In one corner, Dallas Theater Center’s star-powered Arsenic & Old Lace (with Broadway vets Tovah Feldshuh and Betty Buckley) turns the chestnut-roasted Depression-Era dark comedy into a hilariously overplayed farce. At the same time, Uptown Players, the usual Kalita residents, have hightailed it into the Rose Room for Thank You for Being a Friend, another of their drag-based parodies, this time skewering The Golden Girls.
On the surface, the two shows have little in common. For one, Arsenic is actually well-written. Joseph Kesselring’s play has become such an institution, it’s easy to forget how subversive and smart it can be even as it revels in a gimmick: That two sweet ol’ ladies are actually well-intentioned serial killers of lonely widowers. (Dexter owes it a huge debt.) Thank You is nowhere close to that in its construction. Its vulgarity can be acute even for the most adult tastes. (Bea, Rue and Estelle are probably rolling over in their graves; it might send Betty to hers.)

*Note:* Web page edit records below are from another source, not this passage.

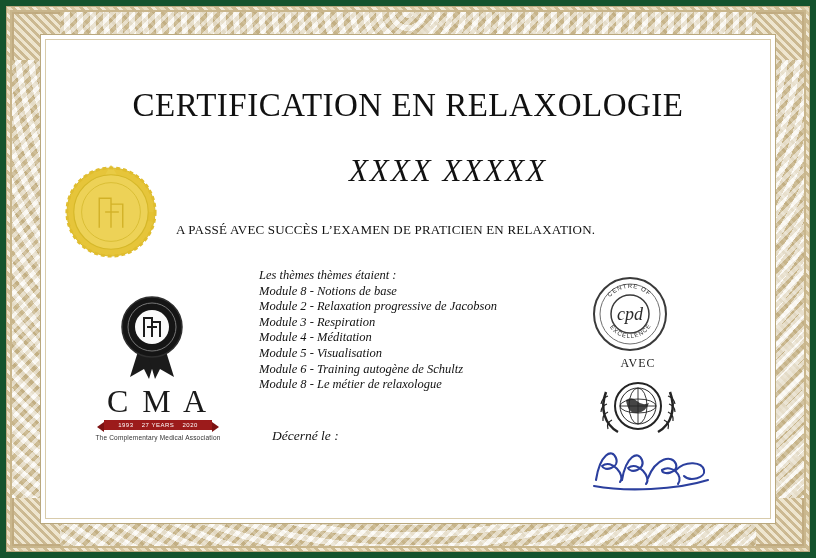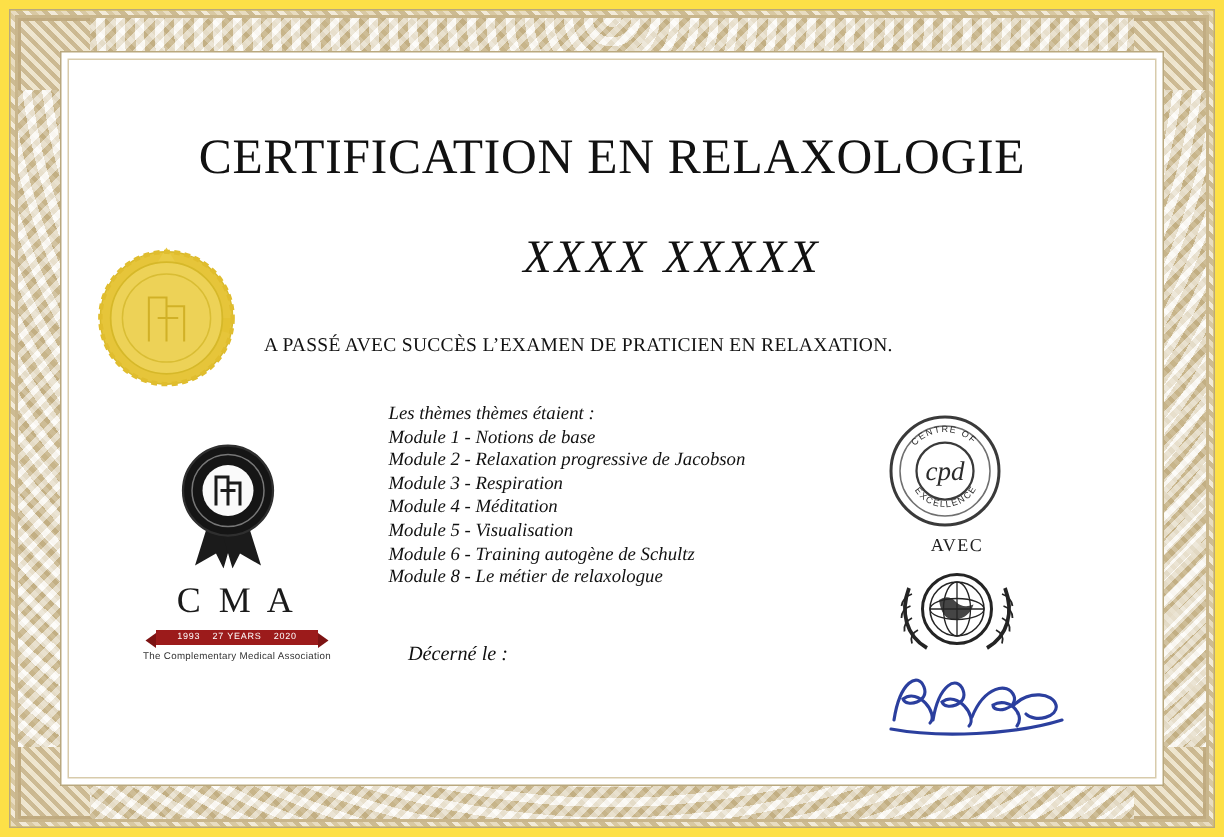--- a/index.html
+++ b/index.html
@@ -13,21 +13,21 @@
     overflow: hidden;
     font-family: "Liberation Serif", serif;
   }
 
   
   .certificate {
     position: relative;
     width: 816px;
     height: 558px;
     box-sizing: border-box;
-    background: #fde047;
+    background: #14532d;
   }
 
   .border-outer {
     position: absolute;
     left: 6px;
     top: 6px;
     right: 6px;
     bottom: 6px;
     box-sizing: border-box;
     border: 1px solid #b9a87e;
@@ -183,21 +183,21 @@
   
   .cma {
     position: absolute;
     left: 48px;
     top: 345px;
     width: 128px;
     text-align: center;
   }
   .cma-letters {
     font-family: "Liberation Serif", serif;
-    font-size: 24px;
+    font-size: 32px;
     letter-spacing: 3px;
     color: #1a1a1a;
     line-height: 32px;
   }
   .cma-ribbon {
     margin-top: 1px;
     display: inline-block;
     background: #9c1b1b;
     color: #ffffff;
     font-family: "Liberation Sans", sans-serif;
@@ -282,21 +282,21 @@
   <div class="content">
 
     <div class="title">CERTIFICATION EN RELAXOLOGIE</div>
 
     <div class="recipient">XXXX XXXXX</div>
 
     <div class="statement">A PASSÉ AVEC SUCCÈS L’EXAMEN DE PRATICIEN EN RELAXATION.</div>
 
     <div class="modules">
       <div class="lead">Les thèmes thèmes étaient :</div>
-      <div>Module 1 - Notions de base</div>
+      <div>Module 8 - Notions de base</div>
       <div>Module 2 - Relaxation progressive de Jacobson</div>
       <div>Module 3 - Respiration</div>
       <div>Module 4 - Méditation</div>
       <div>Module 5 - Visualisation</div>
       <div>Module 6 - Training autogène de Schultz</div>
       <div>Module 8 - Le métier de relaxologue</div>
     </div>
 
     <div class="award-line">Décerné le :</div>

But they do share a lot, to wit: Masterful comic timing and the ability to take the material — about post-menopausal broads — into fun recesses of your humor cortex.
Feldshuh and Buckley play off each other nicely as sisters Abby and Martha, who slip poison into the elderberry wine of pensioners who have no family. Their nephew Mortimer (Lee Trull, rubbery and perpetually astonished) discovers their, umm, “personal business” and tries to work out a way to stop them and keep them from the gas chamber.
Feldshuh, responsible for more mugging than Central Park on New Year’s Eve, has a pixieish energy that’s impossible not to get caught up in, and Buckley’s dotty cluelessness is a hoot. They are matched for comic clarity by Nehal Joshi as a quack doctor and the impressively imposing Jason Douglas as a Karloff-like villain.
But as much as the cast, the real star is Anna Louizos’ magnificent set, a rotating behemoth of Addams Family formidability that is practically its own character. That makes three grandes dames who deserve a bow.
There are four ladies vying for attention in Thank You; we’ll call that one a draw as well. Riffing on Golden Girls — renamed Dorothea (a basso profundo Lon D. Barrera, who still doesn’t sound butch enough … kidding), Roz (Chris Robinson), Blanchet (Michael D. Moore) and Sophie (John de los Santos) — it’s a trifle sitcom plot about a “girls vs. the gays” talent competition against Lance Bass (Drew Kelly), crammed full of more sex jokes than you could shake a stick at. (There’s one they can use.)
Crass? Most definitely. But also surprisingly hilarious. It helps that the production is staged inside a gay bar, where the audience seems primed to have a camptastic time. But honestly, it’s the cast that elevates the material with fearless performances (how do they keep referring to their singing group, Vaginal Discharge, without cracking up?) and loads of stage business that overcomes the script’s many weaknesses.
Director B.J. Cleveland gives the parody elements (showtunes, Beyonce videos, Joan Crawford) their due and let’s everyone have fun with it. High art? Only if you toke one up beforehand. I’m not saying you should or shouldn’t, but it’s not necessary. The laughs here are golden, girl.
This article appeared in the Dallas Voice print edition Feb. 18, 2011.